• _Problem to work on_:
Could you retype every line below exactly, omitting the images?

• _Change listing data_:
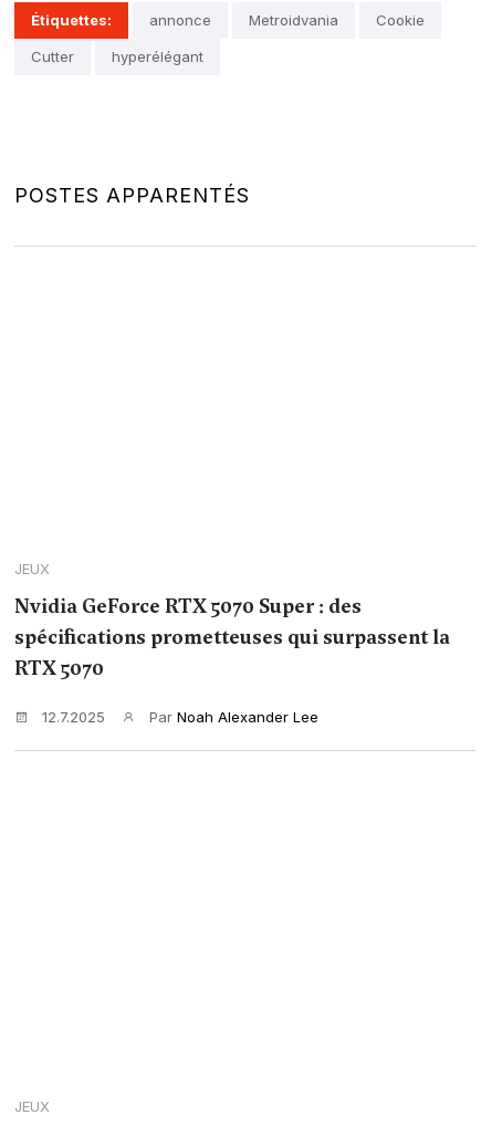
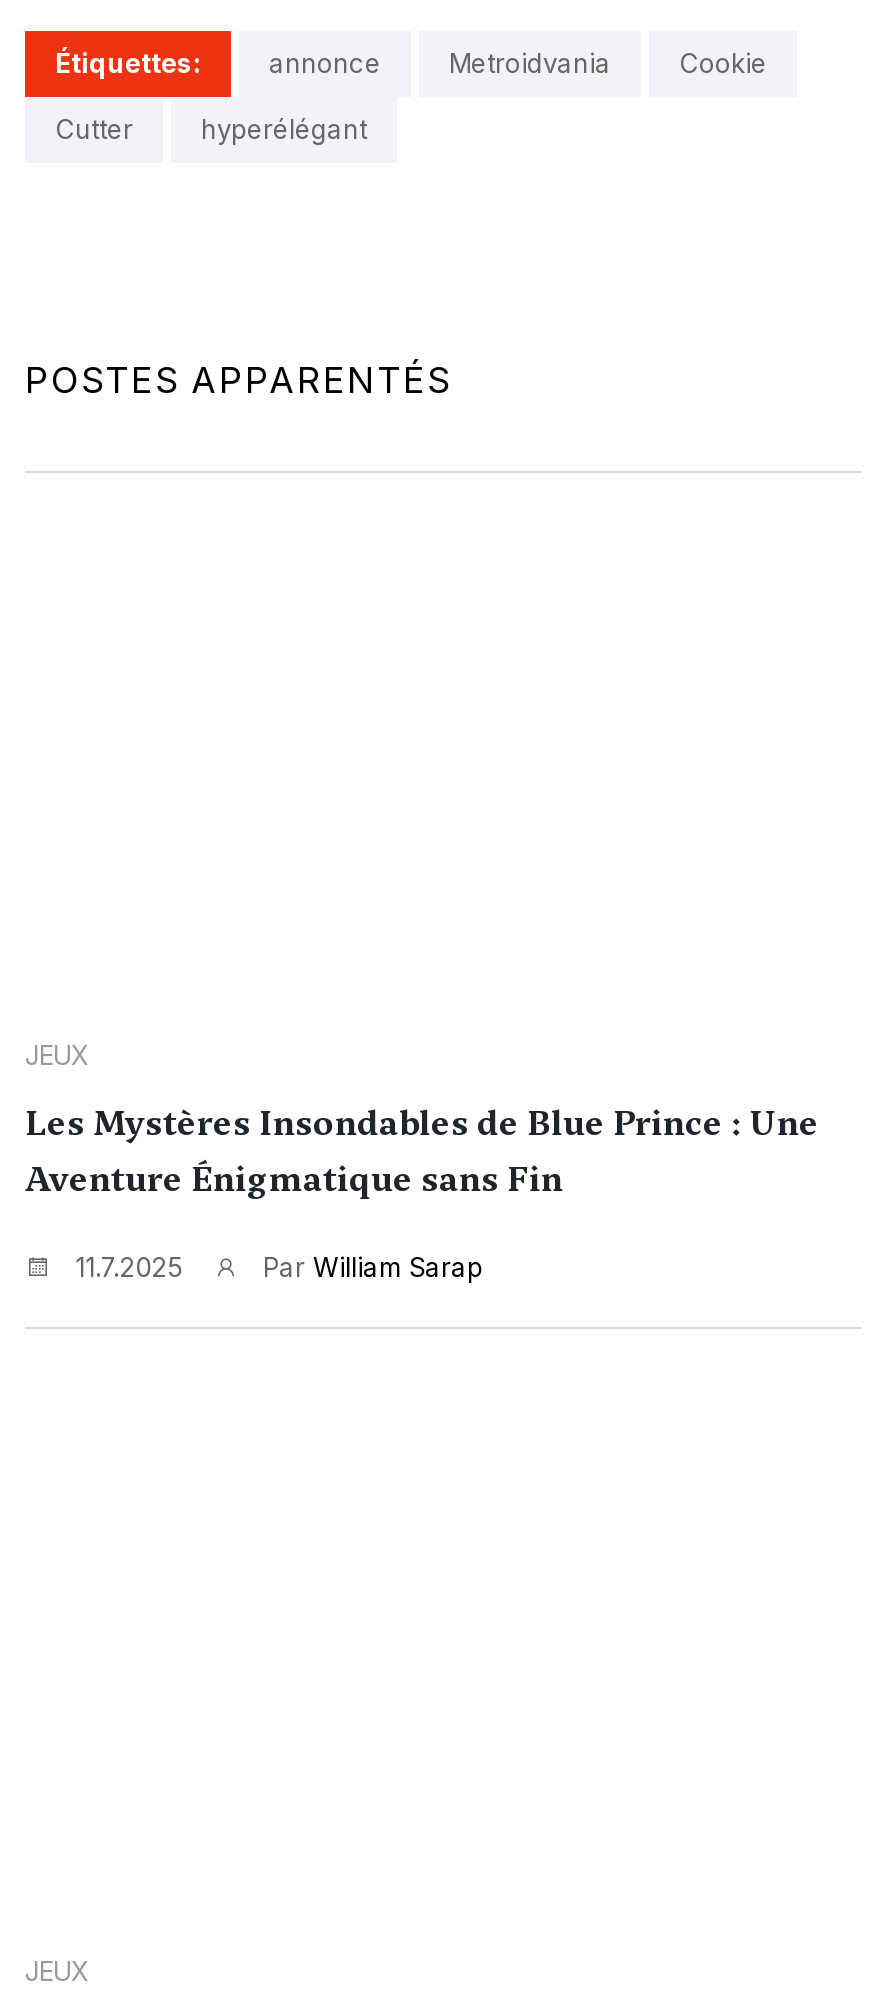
[14,593,450,681] Nvidia GeForce RTX 5070 Super : des | spécifications prometteuses qui surpassent la | RTX 5070 -> [25,1099,819,1203] Les Mystères Insondables de Blue Prince : Une | Aventure Énigmatique sans Fin
[38,708,318,726] 12.7.2025 | Par Noah Alexander Lee -> [67,1251,483,1283] 11.7.2025 | Par William Sarap

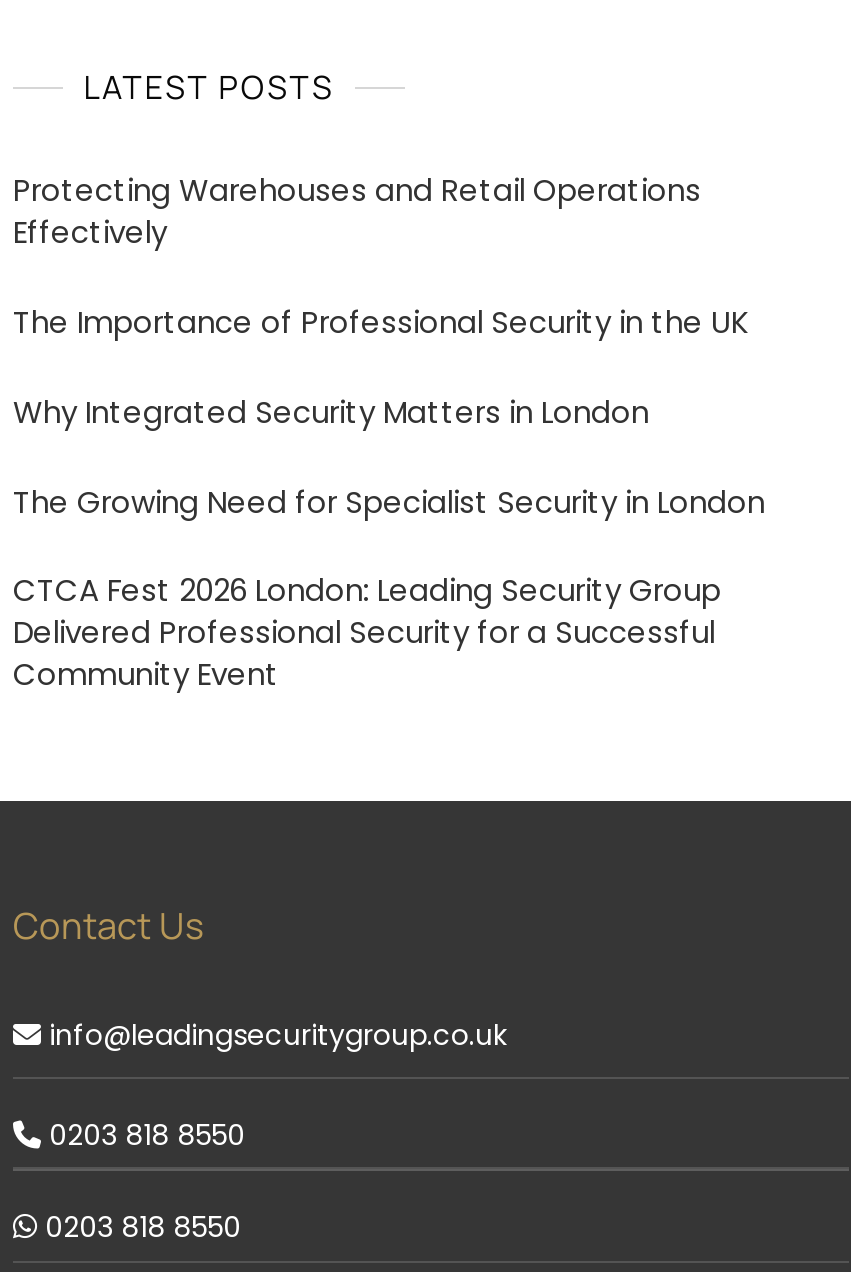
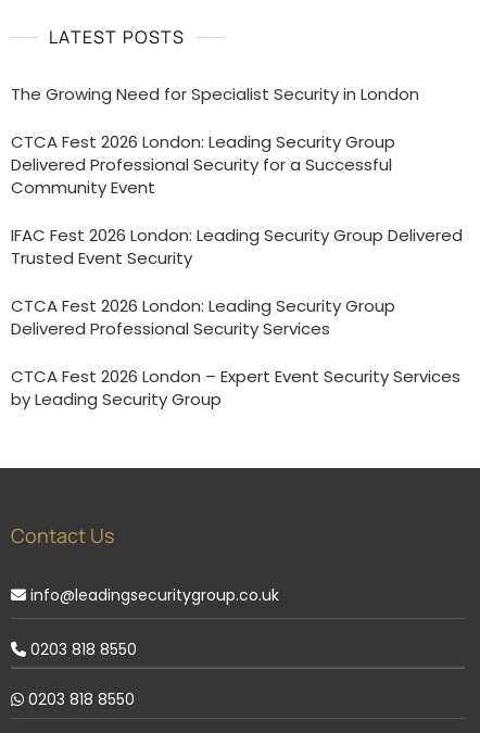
[13,168,749,432] Protecting Warehouses and Retail Operations | Effectively | The Importance of Professional Security in the UK | Why Integrated Security Matters in London -> none
moved [13,480,765,694] -> [11,82,419,198]: The Growing Need for Specialist Security in London | CTCA Fest 2026 London: Leading Security Group | Delivered Professional Security for a Successful | Community Event
none -> [11,223,463,410] IFAC Fest 2026 London: Leading Security Group Delivered | Trusted Event Security | CTCA Fest 2026 London: Leading Security Group | Delivered Professional Security Services | CTCA Fest 2026 London – Expert Event Security Services | by Leading Security Group

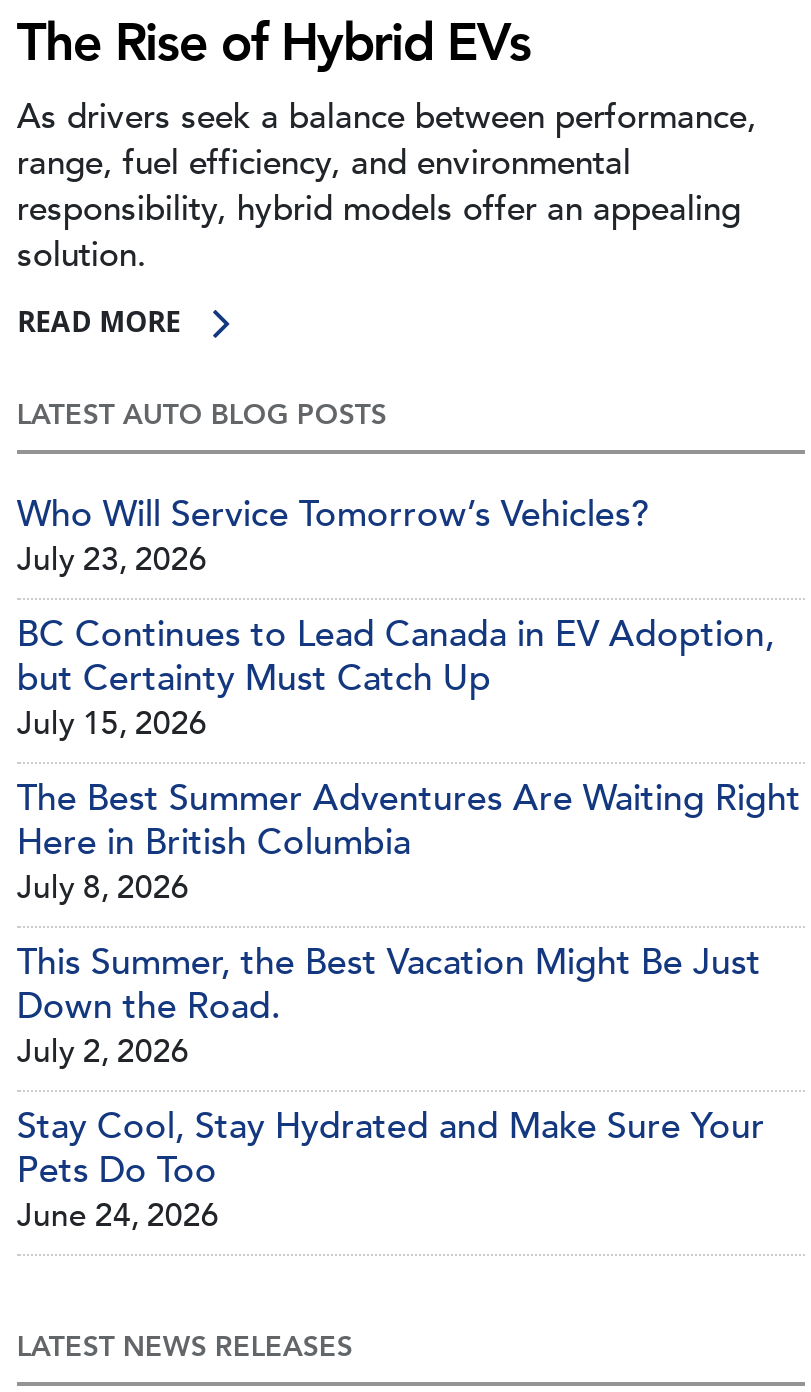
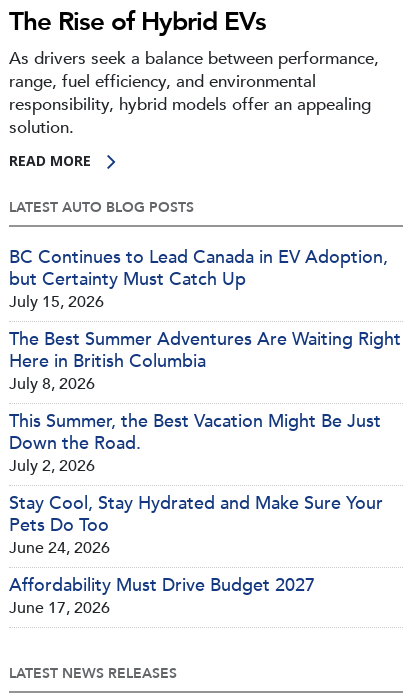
[17,490,649,582] Who Will Service Tomorrow’s Vehicles? | July 23, 2026 -> none
moved [17,610,801,1238] -> [9,245,401,559]: BC Continues to Lead Canada in EV Adoption, | but Certainty Must Catch Up | July 15, 2026 | ... | Pets Do Too | June 24, 2026
none -> [9,573,315,619] Affordability Must Drive Budget 2027 | June 17, 2026

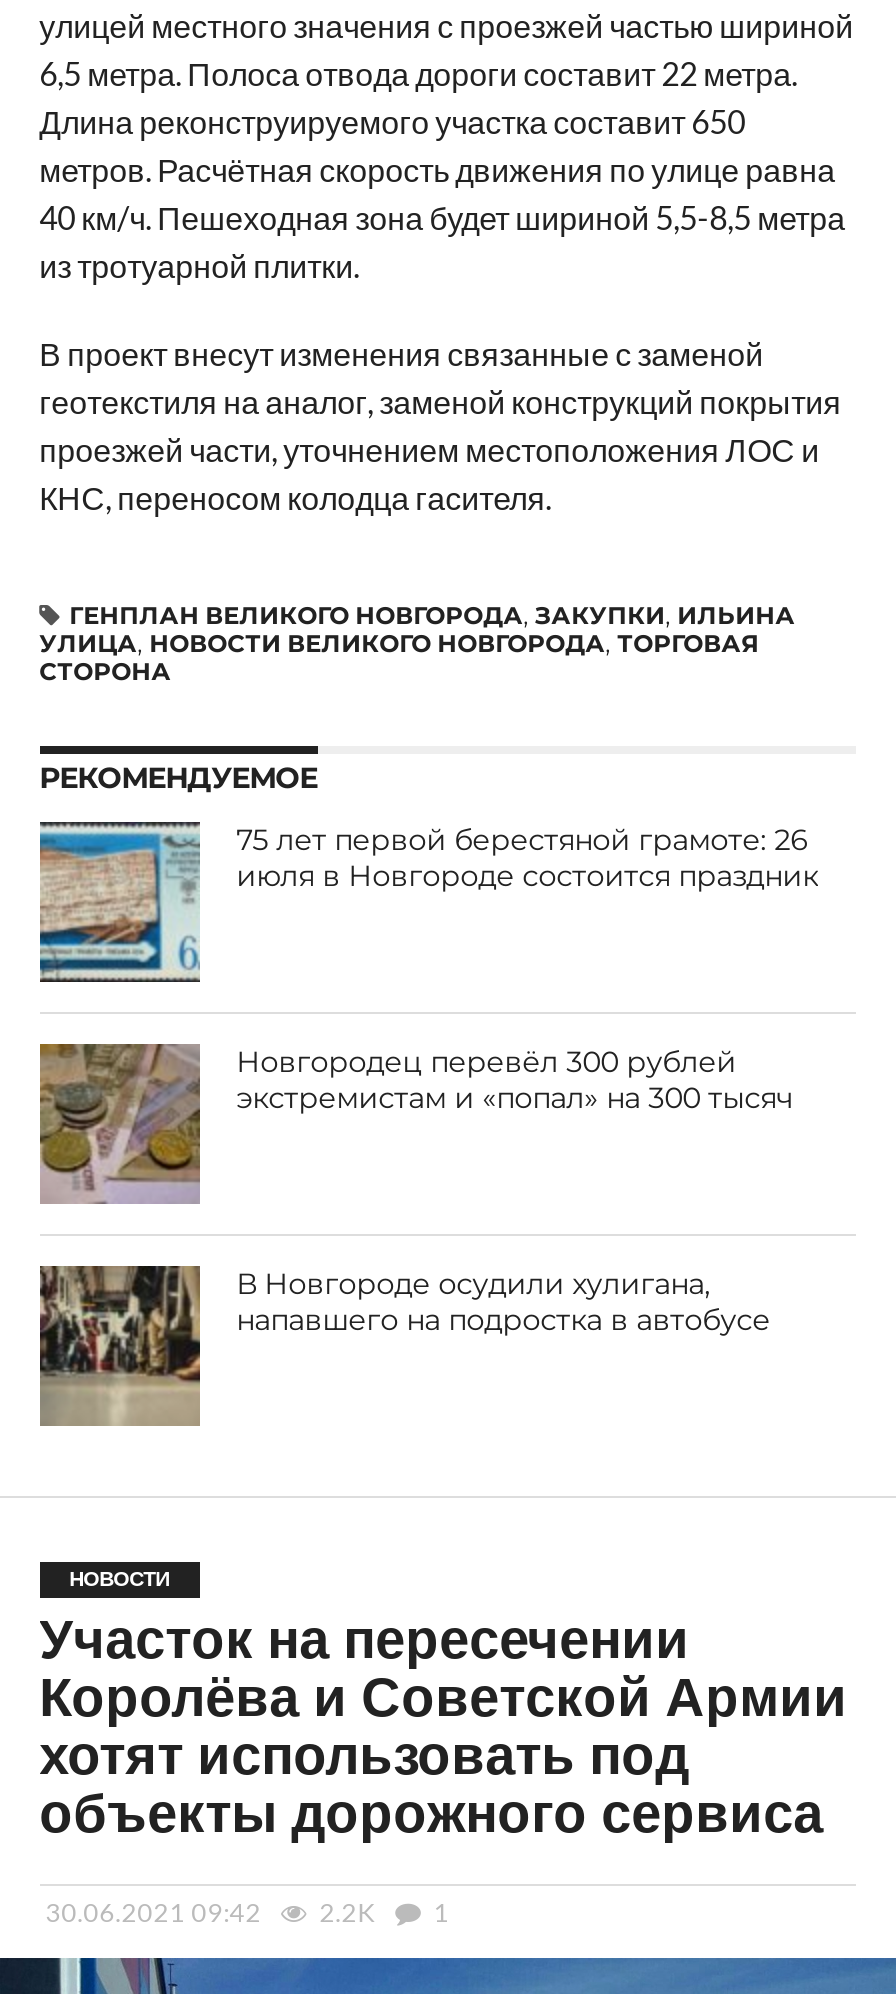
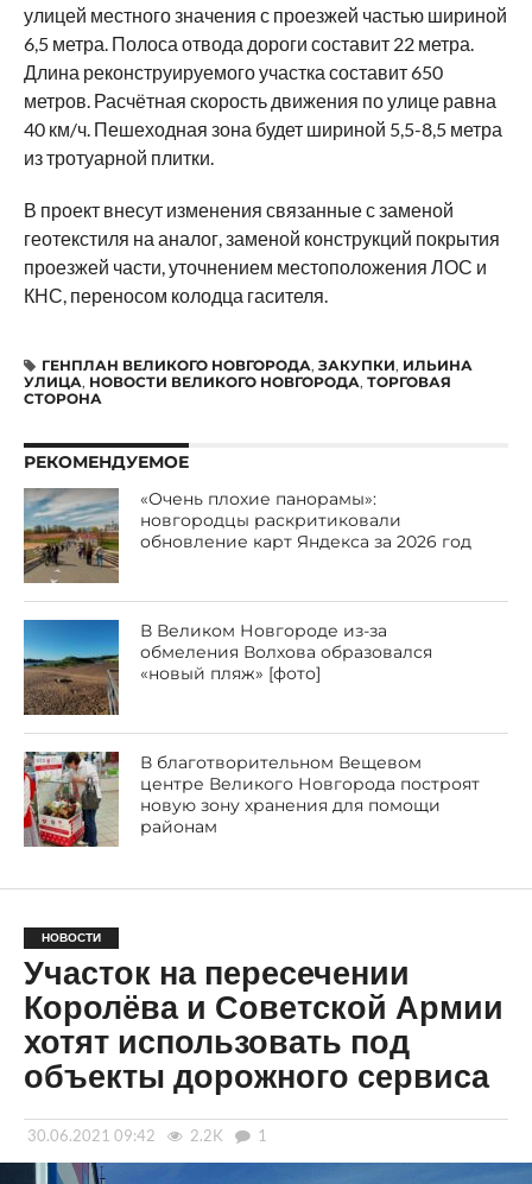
[38,820,818,984] [image] | 75 лет первой берестяной грамоте: 26 | июля в Новгороде состоится праздник -> [23,488,472,584] [image] | «Очень плохие панорамы»: | новгородцы раскритиковали | обновление карт Яндекса за 2026 год
[38,1042,792,1202] [image] | Новгородец перевёл 300 рублей | экстремистам и «попал» на 300 тысяч -> [23,619,432,715] [image] | В Великом Новгороде из-за | обмеления Волхова образовался | «новый пляж» [фото]
[38,1264,770,1428] [image] | В Новгороде осудили хулигана, | напавшего на подростка в автобусе -> [23,751,480,848] [image] | В благотворительном Вещевом | центре Великого Новгорода построят | новую зону хранения для помощи | районам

• _Final answer_:
[14,593,450,681] Nvidia GeForce RTX 5070 Super : des | spécifications prometteuses qui surpassent la | RTX 5070 -> [25,1099,819,1203] Les Mystères Insondables de Blue Prince : Une | Aventure Énigmatique sans Fin
[38,708,318,726] 12.7.2025 | Par Noah Alexander Lee -> [67,1251,483,1283] 11.7.2025 | Par William Sarap

[13,168,749,432] Protecting Warehouses and Retail Operations | Effectively | The Importance of Professional Security in the UK | Why Integrated Security Matters in London -> none
moved [13,480,765,694] -> [11,82,419,198]: The Growing Need for Specialist Security in London | CTCA Fest 2026 London: Leading Security Group | Delivered Professional Security for a Successful | Community Event
none -> [11,223,463,410] IFAC Fest 2026 London: Leading Security Group Delivered | Trusted Event Security | CTCA Fest 2026 London: Leading Security Group | Delivered Professional Security Services | CTCA Fest 2026 London – Expert Event Security Services | by Leading Security Group

[17,490,649,582] Who Will Service Tomorrow’s Vehicles? | July 23, 2026 -> none
moved [17,610,801,1238] -> [9,245,401,559]: BC Continues to Lead Canada in EV Adoption, | but Certainty Must Catch Up | July 15, 2026 | ... | Pets Do Too | June 24, 2026
none -> [9,573,315,619] Affordability Must Drive Budget 2027 | June 17, 2026

[38,820,818,984] [image] | 75 лет первой берестяной грамоте: 26 | июля в Новгороде состоится праздник -> [23,488,472,584] [image] | «Очень плохие панорамы»: | новгородцы раскритиковали | обновление карт Яндекса за 2026 год
[38,1042,792,1202] [image] | Новгородец перевёл 300 рублей | экстремистам и «попал» на 300 тысяч -> [23,619,432,715] [image] | В Великом Новгороде из-за | обмеления Волхова образовался | «новый пляж» [фото]
[38,1264,770,1428] [image] | В Новгороде осудили хулигана, | напавшего на подростка в автобусе -> [23,751,480,848] [image] | В благотворительном Вещевом | центре Великого Новгорода построят | новую зону хранения для помощи | районам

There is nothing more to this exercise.